In the subject Motions to Stay, Defendants rely upon Heck v. Humphrey, 512 U.S. 477
(1994), to argue that a stay is appropriate under the circumstances presented. Defendants posit
that the Heck doctrine would operate to prevent Plaintiff from recovering in his civil suit if he is
convicted of the anticipated criminal charges. Defendants maintain that Cummings v. City of
Akron, 418 F.3d 676, 682-83 (6th Cir. 2005), further supports their requested stay. Plaintiff
opposes Defendants’ Motions.
II.
A district court possesses the inherent power to stay proceedings based on its authority to
‘“control the disposition of the causes in its docket with economy of time and effort for itself, for
counsel and for litigants . . . .’” F.T.C. v. E.M.A. Nationwide, Inc., 767 F.3d 611, 626-27 (6th
Cir. 2014) (quoting Ohio Envtl. Council v. U.S. Dist. Court, S. Dist. of Ohio, E. Div., 565 F.2d
393, 396 (6th Cir. 1977) (citation and internal quotation marks omitted)). “[A] stay of civil
proceedings due to a pending criminal investigation is an extraordinary remedy.” Id. at 627
(internal quotation marks and citation omitted).
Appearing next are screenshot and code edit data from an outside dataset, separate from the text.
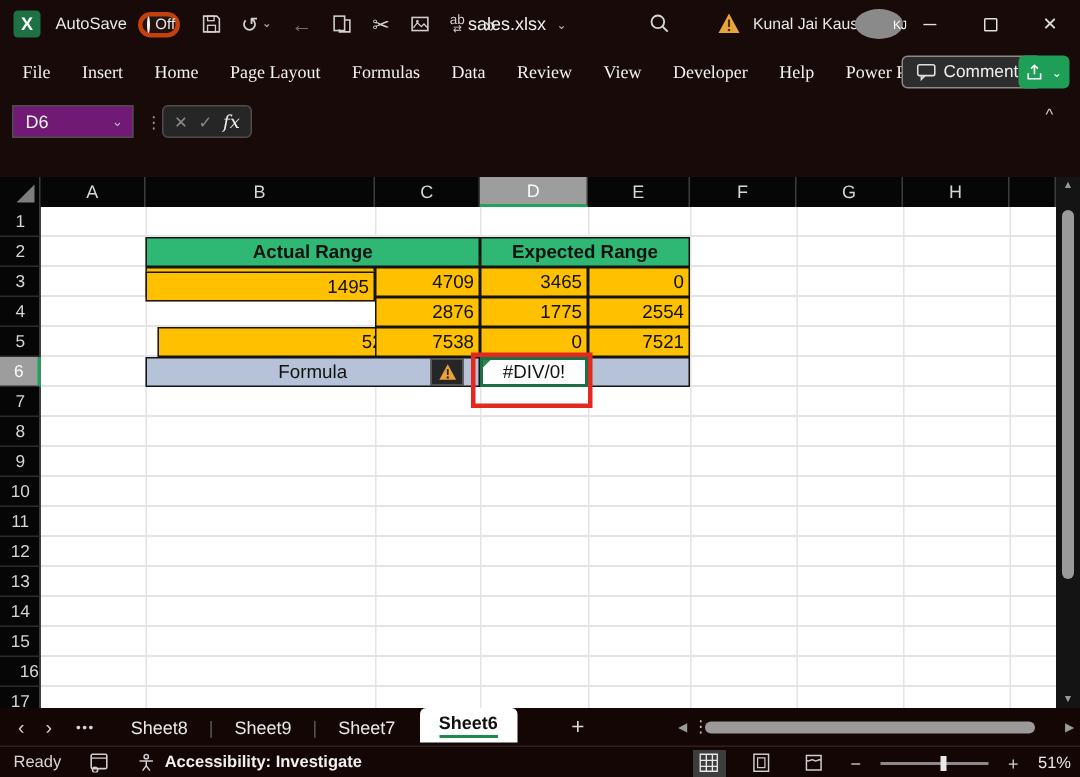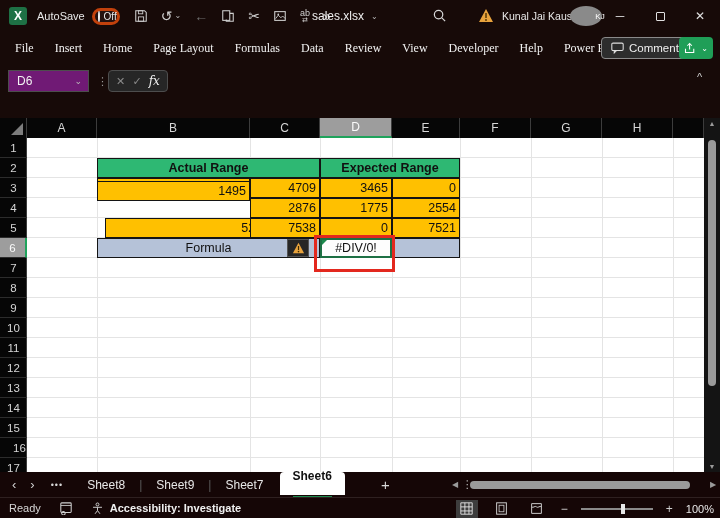--- a/index.html
+++ b/index.html
@@ -85,7 +85,7 @@
   .tab { font-size:12px; color:#e8e8e8; padding:0 14px; }
   .tab-sep { color:#5a5a5a; font-size:12px; }
   .tab-active { background:#fff; height:23px; align-self:flex-start; border-radius:4px 4px 0 0; padding:0 13px; display:flex; align-items:center; margin:0 2px; }
-  .tab-active span { color:#111; font-size:12px; font-weight:600; border-bottom:2px solid #1c8a4e; padding-bottom:13px; }
+  .tab-active span { color:#111; font-size:12px; font-weight:600; border-bottom:2px solid #1c8a4e; padding-bottom:1px; }
   .st-plus { font-size:15px; margin-left:34px; }
   .st-vdots { font-size:11px; margin-left:72px; color:#bbb; }
   .hscroll { position:absolute; left:452px; top:0; width:268px; height:25px; display:flex; align-items:center; }

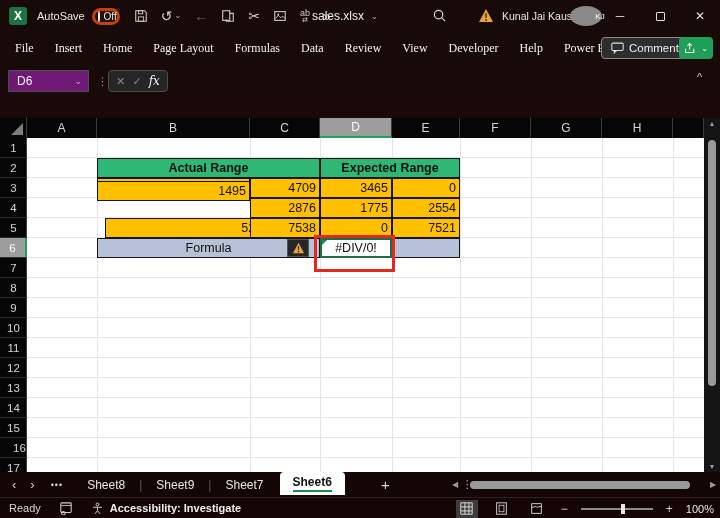--- a/index.html
+++ b/index.html
@@ -384,7 +384,7 @@
           <div class="zoom-handle"></div>
         </div>
       <span class="zoom-plus">+</span>
-      <span class="zoom-pct">100%</span>
+      <span class="zoom-pct">51%</span>
     </div>
   </div>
Because “nothing in the Constitution requires a
civil action to be stayed in the face of a pending or impending criminal indictment, . . . district
courts have broad discretion in determining whether to stay a civil action while a criminal action
is pending or impending.” Id. (internal quotation marks and citations omitted). Generally, in
evaluating whether stay of a civil action while a criminal action is pending or impending is
appropriate, courts consider and balance the following factors:
1) the extent to which the issues in the criminal case overlap with those presented
in the civil case; 2) the status of the case, including whether the defendants have
been indicted; 3) the private interests of the plaintiffs in proceeding expeditiously
weighed against the prejudice to plaintiffs caused by the delay; 4) the private
interests of and burden on the defendants; 5) the interests of the courts; and 6) the
public interest.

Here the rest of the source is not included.